What you need to do. Could you copy all of the records below exactly as they appear?

+---+

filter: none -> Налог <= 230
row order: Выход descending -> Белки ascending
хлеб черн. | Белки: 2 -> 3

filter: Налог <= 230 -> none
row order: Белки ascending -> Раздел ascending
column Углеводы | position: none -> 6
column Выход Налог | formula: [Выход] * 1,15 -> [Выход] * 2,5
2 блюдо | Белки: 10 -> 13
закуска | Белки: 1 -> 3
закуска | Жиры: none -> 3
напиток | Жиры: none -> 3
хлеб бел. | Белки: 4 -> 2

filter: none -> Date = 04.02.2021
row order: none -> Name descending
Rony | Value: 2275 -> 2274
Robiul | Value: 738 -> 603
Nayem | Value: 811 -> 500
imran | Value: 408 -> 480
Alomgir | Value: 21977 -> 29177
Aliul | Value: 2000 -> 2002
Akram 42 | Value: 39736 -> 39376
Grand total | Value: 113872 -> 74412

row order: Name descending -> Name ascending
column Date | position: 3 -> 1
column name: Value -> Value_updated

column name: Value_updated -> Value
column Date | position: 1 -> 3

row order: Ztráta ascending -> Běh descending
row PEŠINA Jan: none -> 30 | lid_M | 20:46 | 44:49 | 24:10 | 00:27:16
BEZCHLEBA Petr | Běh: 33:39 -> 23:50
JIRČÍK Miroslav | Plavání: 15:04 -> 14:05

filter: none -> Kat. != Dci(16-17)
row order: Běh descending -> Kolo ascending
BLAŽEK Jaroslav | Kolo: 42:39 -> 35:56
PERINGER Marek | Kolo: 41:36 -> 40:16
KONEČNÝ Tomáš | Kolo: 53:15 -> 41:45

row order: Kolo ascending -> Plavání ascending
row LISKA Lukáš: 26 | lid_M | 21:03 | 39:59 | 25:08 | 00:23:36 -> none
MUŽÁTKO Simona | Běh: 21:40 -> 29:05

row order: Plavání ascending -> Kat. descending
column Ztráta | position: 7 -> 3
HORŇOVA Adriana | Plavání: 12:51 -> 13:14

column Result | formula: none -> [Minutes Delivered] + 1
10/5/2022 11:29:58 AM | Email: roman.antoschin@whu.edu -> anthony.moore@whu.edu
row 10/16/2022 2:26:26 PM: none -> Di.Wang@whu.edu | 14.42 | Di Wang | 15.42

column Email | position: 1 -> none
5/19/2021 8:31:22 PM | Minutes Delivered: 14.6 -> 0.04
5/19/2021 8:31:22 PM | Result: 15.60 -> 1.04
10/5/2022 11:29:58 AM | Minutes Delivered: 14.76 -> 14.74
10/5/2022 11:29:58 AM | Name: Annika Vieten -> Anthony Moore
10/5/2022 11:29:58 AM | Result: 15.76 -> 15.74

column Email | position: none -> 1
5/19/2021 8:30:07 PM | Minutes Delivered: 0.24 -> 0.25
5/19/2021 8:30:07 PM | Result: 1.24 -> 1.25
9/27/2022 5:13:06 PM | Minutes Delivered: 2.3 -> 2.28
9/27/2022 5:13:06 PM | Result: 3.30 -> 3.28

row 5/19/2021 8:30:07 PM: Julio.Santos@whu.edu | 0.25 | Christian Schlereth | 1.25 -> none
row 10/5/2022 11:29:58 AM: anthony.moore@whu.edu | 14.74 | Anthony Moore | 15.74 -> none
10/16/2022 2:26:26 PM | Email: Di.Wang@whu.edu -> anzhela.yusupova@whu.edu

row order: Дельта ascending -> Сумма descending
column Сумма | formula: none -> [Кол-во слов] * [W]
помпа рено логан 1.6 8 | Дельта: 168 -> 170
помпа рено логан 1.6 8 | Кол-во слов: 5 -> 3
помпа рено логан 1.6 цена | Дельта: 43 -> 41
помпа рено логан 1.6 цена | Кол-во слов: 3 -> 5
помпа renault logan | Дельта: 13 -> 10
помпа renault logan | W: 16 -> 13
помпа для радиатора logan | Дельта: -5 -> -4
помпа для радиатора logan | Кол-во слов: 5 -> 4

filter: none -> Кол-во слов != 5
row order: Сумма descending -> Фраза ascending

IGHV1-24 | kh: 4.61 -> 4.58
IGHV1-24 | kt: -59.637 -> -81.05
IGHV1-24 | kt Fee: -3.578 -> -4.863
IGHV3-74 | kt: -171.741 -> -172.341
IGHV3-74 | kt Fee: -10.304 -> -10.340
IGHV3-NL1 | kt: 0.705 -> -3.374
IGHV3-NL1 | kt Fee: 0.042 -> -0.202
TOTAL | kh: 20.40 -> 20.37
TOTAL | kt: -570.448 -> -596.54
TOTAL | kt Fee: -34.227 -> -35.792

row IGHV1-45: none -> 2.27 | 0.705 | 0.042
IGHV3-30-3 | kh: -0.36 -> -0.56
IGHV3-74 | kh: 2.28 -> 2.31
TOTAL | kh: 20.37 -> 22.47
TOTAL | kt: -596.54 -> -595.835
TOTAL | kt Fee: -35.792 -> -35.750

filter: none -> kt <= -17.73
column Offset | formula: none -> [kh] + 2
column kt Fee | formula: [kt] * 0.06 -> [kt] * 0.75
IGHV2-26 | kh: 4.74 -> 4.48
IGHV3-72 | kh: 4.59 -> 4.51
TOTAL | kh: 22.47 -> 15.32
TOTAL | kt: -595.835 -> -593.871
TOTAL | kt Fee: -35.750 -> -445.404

+---+

Your response.
filter: none -> Налог <= 230
row order: Выход descending -> Белки ascending
хлеб черн. | Белки: 2 -> 3

filter: Налог <= 230 -> none
row order: Белки ascending -> Раздел ascending
column Углеводы | position: none -> 6
column Выход Налог | formula: [Выход] * 1,15 -> [Выход] * 2,5
2 блюдо | Белки: 10 -> 13
закуска | Белки: 1 -> 3
закуска | Жиры: none -> 3
напиток | Жиры: none -> 3
хлеб бел. | Белки: 4 -> 2

filter: none -> Date = 04.02.2021
row order: none -> Name descending
Rony | Value: 2275 -> 2274
Robiul | Value: 738 -> 603
Nayem | Value: 811 -> 500
imran | Value: 408 -> 480
Alomgir | Value: 21977 -> 29177
Aliul | Value: 2000 -> 2002
Akram 42 | Value: 39736 -> 39376
Grand total | Value: 113872 -> 74412

row order: Name descending -> Name ascending
column Date | position: 3 -> 1
column name: Value -> Value_updated

column name: Value_updated -> Value
column Date | position: 1 -> 3

row order: Ztráta ascending -> Běh descending
row PEŠINA Jan: none -> 30 | lid_M | 20:46 | 44:49 | 24:10 | 00:27:16
BEZCHLEBA Petr | Běh: 33:39 -> 23:50
JIRČÍK Miroslav | Plavání: 15:04 -> 14:05

filter: none -> Kat. != Dci(16-17)
row order: Běh descending -> Kolo ascending
BLAŽEK Jaroslav | Kolo: 42:39 -> 35:56
PERINGER Marek | Kolo: 41:36 -> 40:16
KONEČNÝ Tomáš | Kolo: 53:15 -> 41:45

row order: Kolo ascending -> Plavání ascending
row LISKA Lukáš: 26 | lid_M | 21:03 | 39:59 | 25:08 | 00:23:36 -> none
MUŽÁTKO Simona | Běh: 21:40 -> 29:05

row order: Plavání ascending -> Kat. descending
column Ztráta | position: 7 -> 3
HORŇOVA Adriana | Plavání: 12:51 -> 13:14

column Result | formula: none -> [Minutes Delivered] + 1
10/5/2022 11:29:58 AM | Email: roman.antoschin@whu.edu -> anthony.moore@whu.edu
row 10/16/2022 2:26:26 PM: none -> Di.Wang@whu.edu | 14.42 | Di Wang | 15.42

column Email | position: 1 -> none
5/19/2021 8:31:22 PM | Minutes Delivered: 14.6 -> 0.04
5/19/2021 8:31:22 PM | Result: 15.60 -> 1.04
10/5/2022 11:29:58 AM | Minutes Delivered: 14.76 -> 14.74
10/5/2022 11:29:58 AM | Name: Annika Vieten -> Anthony Moore
10/5/2022 11:29:58 AM | Result: 15.76 -> 15.74

column Email | position: none -> 1
5/19/2021 8:30:07 PM | Minutes Delivered: 0.24 -> 0.25
5/19/2021 8:30:07 PM | Result: 1.24 -> 1.25
9/27/2022 5:13:06 PM | Minutes Delivered: 2.3 -> 2.28
9/27/2022 5:13:06 PM | Result: 3.30 -> 3.28

row 5/19/2021 8:30:07 PM: Julio.Santos@whu.edu | 0.25 | Christian Schlereth | 1.25 -> none
row 10/5/2022 11:29:58 AM: anthony.moore@whu.edu | 14.74 | Anthony Moore | 15.74 -> none
10/16/2022 2:26:26 PM | Email: Di.Wang@whu.edu -> anzhela.yusupova@whu.edu

row order: Дельта ascending -> Сумма descending
column Сумма | formula: none -> [Кол-во слов] * [W]
помпа рено логан 1.6 8 | Дельта: 168 -> 170
помпа рено логан 1.6 8 | Кол-во слов: 5 -> 3
помпа рено логан 1.6 цена | Дельта: 43 -> 41
помпа рено логан 1.6 цена | Кол-во слов: 3 -> 5
помпа renault logan | Дельта: 13 -> 10
помпа renault logan | W: 16 -> 13
помпа для радиатора logan | Дельта: -5 -> -4
помпа для радиатора logan | Кол-во слов: 5 -> 4

filter: none -> Кол-во слов != 5
row order: Сумма descending -> Фраза ascending

IGHV1-24 | kh: 4.61 -> 4.58
IGHV1-24 | kt: -59.637 -> -81.05
IGHV1-24 | kt Fee: -3.578 -> -4.863
IGHV3-74 | kt: -171.741 -> -172.341
IGHV3-74 | kt Fee: -10.304 -> -10.340
IGHV3-NL1 | kt: 0.705 -> -3.374
IGHV3-NL1 | kt Fee: 0.042 -> -0.202
TOTAL | kh: 20.40 -> 20.37
TOTAL | kt: -570.448 -> -596.54
TOTAL | kt Fee: -34.227 -> -35.792

row IGHV1-45: none -> 2.27 | 0.705 | 0.042
IGHV3-30-3 | kh: -0.36 -> -0.56
IGHV3-74 | kh: 2.28 -> 2.31
TOTAL | kh: 20.37 -> 22.47
TOTAL | kt: -596.54 -> -595.835
TOTAL | kt Fee: -35.792 -> -35.750

filter: none -> kt <= -17.73
column Offset | formula: none -> [kh] + 2
column kt Fee | formula: [kt] * 0.06 -> [kt] * 0.75
IGHV2-26 | kh: 4.74 -> 4.48
IGHV3-72 | kh: 4.59 -> 4.51
TOTAL | kh: 22.47 -> 15.32
TOTAL | kt: -595.835 -> -593.871
TOTAL | kt Fee: -35.750 -> -445.404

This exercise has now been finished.